With respect to our pre-launch programs, one of our key pre-launch goals is to substantially raise awareness of and appreciation for the impact that walking disability has on the lives of people with MS, among both healthcare providers and consumers.
In March, we published a Harris poll on mobility issues at MS. This was in collaboration with National MS Society. This poll highlighted the significant impact that mobility issues have on quality of life, safety and financial and emotional health among many people living with MS. A key finding in the poll was that 64% of the responders reported trouble walking, inability to walk or loosing balance at least twice a weak.
This year Acorda is a national sponsor of the National MS Society's 'Walk MS Program'. The program we've developed for these walks is called 'I Walk Because'. This program gives a voice to the MS community, allowing to them articulate why and for whom they participate in these walks.
As part of our sponsorship, Acorda has a boot presence at 10 of the largest walks around the country and we allow walkers to record videos, which were then posted on the website www.iwalkbecause.org. I was part of the team that staffed the boot at our opening walk at Dallas and I found it to be one of the most moving experiences I have had at Acorda.

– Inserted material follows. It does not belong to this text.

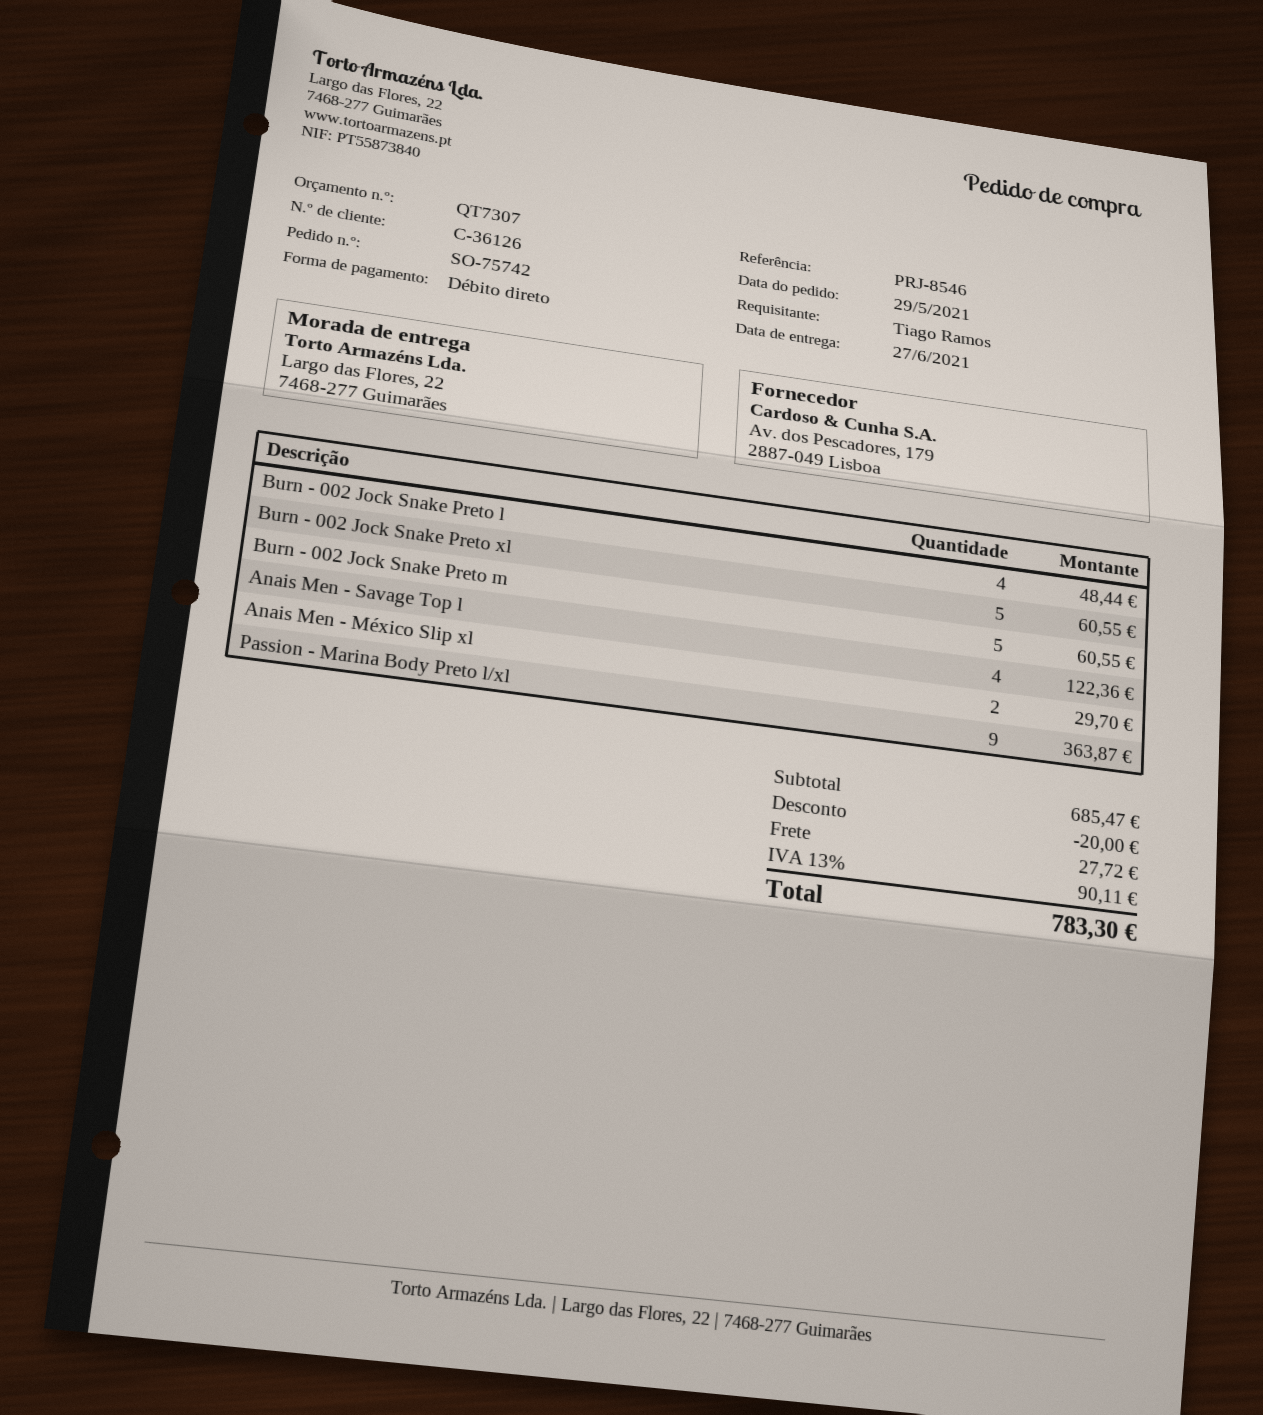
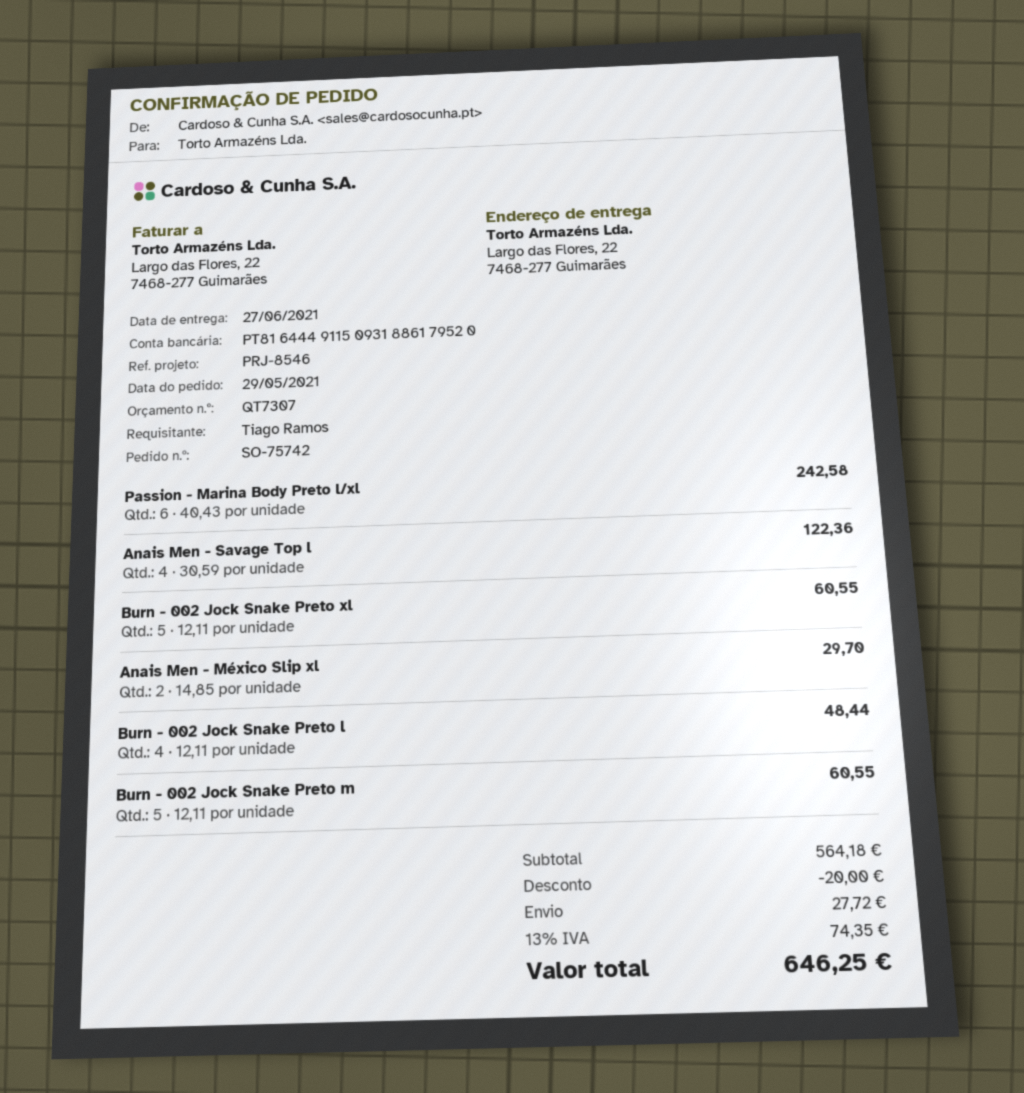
Passion - Marina Body Preto l/xl: 9 for 363.87 -> 6 for 242.58
subtotal: 685.47 -> 564.18
tax: 13% = 90.11 -> 13% = 74.35
total: 783.30 -> 646.25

I encourage you to take a look at the testimonials recorded on the website, I believe you will find that it provides a deeply personal sense of the impact that MS has on people's lives, and of the commitment of the MS community to developing new therapies for this dreadful disease.
We also unveiled our MS walking awareness program for healthcare providers, at the American Academy of Neurology's annual meeting this year. This program allows MS professionals to experience a simulation of how walking disability affects real world situations, such as crossing a busy street of a traffic light. These efforts will continue at major medical meetings throughout the year.